* **EXTRACTED DATA**:
+---+
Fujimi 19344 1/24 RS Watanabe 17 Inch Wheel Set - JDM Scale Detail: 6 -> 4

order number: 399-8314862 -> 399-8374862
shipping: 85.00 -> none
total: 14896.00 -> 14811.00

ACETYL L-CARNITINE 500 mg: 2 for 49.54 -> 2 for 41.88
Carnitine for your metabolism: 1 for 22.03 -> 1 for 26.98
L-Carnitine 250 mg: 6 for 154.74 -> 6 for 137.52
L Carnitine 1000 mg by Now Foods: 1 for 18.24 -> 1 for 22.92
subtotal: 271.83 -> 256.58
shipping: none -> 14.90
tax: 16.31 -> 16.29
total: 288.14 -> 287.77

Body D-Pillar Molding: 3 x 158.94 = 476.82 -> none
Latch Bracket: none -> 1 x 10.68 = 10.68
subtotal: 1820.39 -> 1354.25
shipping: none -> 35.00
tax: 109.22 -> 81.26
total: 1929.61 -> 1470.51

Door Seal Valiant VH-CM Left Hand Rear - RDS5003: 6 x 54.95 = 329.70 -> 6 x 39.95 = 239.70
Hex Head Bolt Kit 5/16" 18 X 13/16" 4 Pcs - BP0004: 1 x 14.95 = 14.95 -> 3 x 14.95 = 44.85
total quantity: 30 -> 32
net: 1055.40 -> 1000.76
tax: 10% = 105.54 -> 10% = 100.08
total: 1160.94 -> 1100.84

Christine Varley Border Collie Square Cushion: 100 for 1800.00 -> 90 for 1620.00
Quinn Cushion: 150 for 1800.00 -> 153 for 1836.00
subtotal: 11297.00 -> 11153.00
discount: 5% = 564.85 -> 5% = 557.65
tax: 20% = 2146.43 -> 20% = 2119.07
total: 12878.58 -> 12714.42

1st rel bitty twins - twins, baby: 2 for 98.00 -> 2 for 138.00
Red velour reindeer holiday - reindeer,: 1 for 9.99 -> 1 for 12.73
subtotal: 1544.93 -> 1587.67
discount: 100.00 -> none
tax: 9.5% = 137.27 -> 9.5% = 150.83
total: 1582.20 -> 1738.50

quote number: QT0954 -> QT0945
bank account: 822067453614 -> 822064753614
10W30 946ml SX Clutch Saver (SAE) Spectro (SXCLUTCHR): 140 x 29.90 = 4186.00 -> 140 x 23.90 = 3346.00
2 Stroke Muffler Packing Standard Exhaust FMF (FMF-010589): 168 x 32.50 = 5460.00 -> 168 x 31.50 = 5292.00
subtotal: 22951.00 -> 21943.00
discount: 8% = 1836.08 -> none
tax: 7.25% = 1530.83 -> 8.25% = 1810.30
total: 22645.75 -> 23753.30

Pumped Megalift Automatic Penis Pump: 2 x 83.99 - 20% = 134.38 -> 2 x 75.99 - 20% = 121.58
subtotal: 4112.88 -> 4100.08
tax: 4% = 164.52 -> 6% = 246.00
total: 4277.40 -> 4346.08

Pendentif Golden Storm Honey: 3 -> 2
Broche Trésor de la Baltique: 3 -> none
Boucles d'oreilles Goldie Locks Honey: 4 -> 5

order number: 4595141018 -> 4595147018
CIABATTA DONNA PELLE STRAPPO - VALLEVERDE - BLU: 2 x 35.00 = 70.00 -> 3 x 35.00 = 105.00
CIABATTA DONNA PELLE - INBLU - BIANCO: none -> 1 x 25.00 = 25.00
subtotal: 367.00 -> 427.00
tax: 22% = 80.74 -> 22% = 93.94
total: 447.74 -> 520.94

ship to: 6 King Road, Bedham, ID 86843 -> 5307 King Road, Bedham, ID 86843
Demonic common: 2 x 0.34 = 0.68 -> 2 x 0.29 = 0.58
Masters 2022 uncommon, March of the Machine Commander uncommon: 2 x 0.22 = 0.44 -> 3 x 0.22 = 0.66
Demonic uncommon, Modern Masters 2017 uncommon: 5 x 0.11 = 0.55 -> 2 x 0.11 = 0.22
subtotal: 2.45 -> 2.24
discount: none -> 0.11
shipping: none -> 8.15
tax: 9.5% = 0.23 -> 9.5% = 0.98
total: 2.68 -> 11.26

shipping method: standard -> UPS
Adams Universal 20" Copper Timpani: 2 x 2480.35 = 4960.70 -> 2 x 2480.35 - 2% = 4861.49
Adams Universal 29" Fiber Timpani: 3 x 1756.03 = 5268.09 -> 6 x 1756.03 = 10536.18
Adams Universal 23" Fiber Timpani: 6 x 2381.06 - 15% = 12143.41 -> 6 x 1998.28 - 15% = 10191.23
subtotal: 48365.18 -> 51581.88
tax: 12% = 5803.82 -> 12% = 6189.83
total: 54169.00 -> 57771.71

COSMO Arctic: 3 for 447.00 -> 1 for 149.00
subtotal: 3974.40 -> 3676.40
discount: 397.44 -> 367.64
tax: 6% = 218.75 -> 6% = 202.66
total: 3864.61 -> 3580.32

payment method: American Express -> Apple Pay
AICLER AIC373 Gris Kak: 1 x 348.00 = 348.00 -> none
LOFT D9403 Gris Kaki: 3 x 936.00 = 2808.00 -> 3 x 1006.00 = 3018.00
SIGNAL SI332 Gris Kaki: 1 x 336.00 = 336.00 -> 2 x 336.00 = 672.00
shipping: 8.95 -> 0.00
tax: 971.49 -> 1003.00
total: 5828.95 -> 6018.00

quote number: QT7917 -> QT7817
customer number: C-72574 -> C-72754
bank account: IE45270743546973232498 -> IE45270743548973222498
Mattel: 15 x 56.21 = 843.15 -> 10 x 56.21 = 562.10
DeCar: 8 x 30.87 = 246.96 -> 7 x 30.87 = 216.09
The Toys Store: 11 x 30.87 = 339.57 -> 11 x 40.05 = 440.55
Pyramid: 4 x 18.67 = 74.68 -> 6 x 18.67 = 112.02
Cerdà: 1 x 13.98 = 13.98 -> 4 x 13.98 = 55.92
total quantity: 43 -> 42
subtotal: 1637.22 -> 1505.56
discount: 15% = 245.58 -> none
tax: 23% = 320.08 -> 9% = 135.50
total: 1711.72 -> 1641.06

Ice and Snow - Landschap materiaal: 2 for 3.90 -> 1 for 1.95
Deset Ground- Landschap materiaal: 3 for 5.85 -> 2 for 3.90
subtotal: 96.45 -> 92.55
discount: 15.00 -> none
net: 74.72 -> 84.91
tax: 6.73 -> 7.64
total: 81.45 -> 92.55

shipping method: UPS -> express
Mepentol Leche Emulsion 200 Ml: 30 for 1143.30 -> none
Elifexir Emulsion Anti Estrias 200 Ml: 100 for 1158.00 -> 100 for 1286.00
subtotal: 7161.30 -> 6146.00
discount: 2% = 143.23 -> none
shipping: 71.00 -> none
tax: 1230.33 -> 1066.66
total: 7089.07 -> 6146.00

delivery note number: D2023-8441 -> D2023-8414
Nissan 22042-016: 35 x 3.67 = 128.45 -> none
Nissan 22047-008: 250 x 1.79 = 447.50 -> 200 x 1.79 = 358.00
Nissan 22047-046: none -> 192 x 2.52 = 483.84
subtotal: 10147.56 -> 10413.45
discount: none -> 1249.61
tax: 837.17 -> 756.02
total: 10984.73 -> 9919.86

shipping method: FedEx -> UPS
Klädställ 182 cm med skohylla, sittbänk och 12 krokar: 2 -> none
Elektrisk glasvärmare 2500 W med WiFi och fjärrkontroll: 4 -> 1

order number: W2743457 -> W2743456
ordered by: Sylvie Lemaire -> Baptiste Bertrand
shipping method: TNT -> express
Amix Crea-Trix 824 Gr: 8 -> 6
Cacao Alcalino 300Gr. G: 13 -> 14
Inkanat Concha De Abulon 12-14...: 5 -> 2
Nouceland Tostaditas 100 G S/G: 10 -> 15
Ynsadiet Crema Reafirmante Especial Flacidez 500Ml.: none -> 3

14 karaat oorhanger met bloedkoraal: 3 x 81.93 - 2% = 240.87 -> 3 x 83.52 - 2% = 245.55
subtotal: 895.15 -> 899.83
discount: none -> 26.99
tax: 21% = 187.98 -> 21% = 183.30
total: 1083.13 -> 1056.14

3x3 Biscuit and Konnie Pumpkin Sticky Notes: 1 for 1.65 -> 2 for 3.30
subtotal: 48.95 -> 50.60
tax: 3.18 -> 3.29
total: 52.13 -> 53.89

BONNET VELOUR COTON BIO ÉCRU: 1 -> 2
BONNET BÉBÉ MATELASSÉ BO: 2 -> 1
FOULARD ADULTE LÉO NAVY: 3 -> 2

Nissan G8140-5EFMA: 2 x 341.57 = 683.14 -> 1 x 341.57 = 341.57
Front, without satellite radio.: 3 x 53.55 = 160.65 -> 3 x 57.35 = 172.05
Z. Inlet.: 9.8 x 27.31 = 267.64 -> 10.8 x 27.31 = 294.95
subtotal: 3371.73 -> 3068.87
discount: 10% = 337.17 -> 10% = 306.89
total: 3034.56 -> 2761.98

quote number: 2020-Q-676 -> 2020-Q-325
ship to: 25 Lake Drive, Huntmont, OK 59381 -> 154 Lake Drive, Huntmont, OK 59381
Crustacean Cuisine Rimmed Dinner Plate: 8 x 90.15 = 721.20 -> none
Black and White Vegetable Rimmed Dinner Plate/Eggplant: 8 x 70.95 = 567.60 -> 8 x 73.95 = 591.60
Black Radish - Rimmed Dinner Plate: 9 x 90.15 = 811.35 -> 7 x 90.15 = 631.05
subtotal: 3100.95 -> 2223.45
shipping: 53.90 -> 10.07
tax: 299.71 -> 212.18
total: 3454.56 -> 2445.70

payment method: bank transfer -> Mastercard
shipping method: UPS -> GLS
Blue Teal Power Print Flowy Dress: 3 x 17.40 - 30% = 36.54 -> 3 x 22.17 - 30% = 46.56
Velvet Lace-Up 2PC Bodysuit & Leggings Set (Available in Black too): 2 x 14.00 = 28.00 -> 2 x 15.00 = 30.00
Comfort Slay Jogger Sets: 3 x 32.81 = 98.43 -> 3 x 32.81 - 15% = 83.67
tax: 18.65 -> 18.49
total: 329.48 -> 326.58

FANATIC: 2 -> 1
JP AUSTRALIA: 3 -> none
+---+
* **PROBLEM TO SOLVE**:
Write out exactly the lines above from the line with "tax: 7.25% = 1530.83 -> 8.25% = 1810.30" through the line with "Pendentif Golden Storm Honey: 3 -> 2", both of them included, and leave out all other lines.

* **RESPONSE BELOW**:
tax: 7.25% = 1530.83 -> 8.25% = 1810.30
total: 22645.75 -> 23753.30

Pumped Megalift Automatic Penis Pump: 2 x 83.99 - 20% = 134.38 -> 2 x 75.99 - 20% = 121.58
subtotal: 4112.88 -> 4100.08
tax: 4% = 164.52 -> 6% = 246.00
total: 4277.40 -> 4346.08

Pendentif Golden Storm Honey: 3 -> 2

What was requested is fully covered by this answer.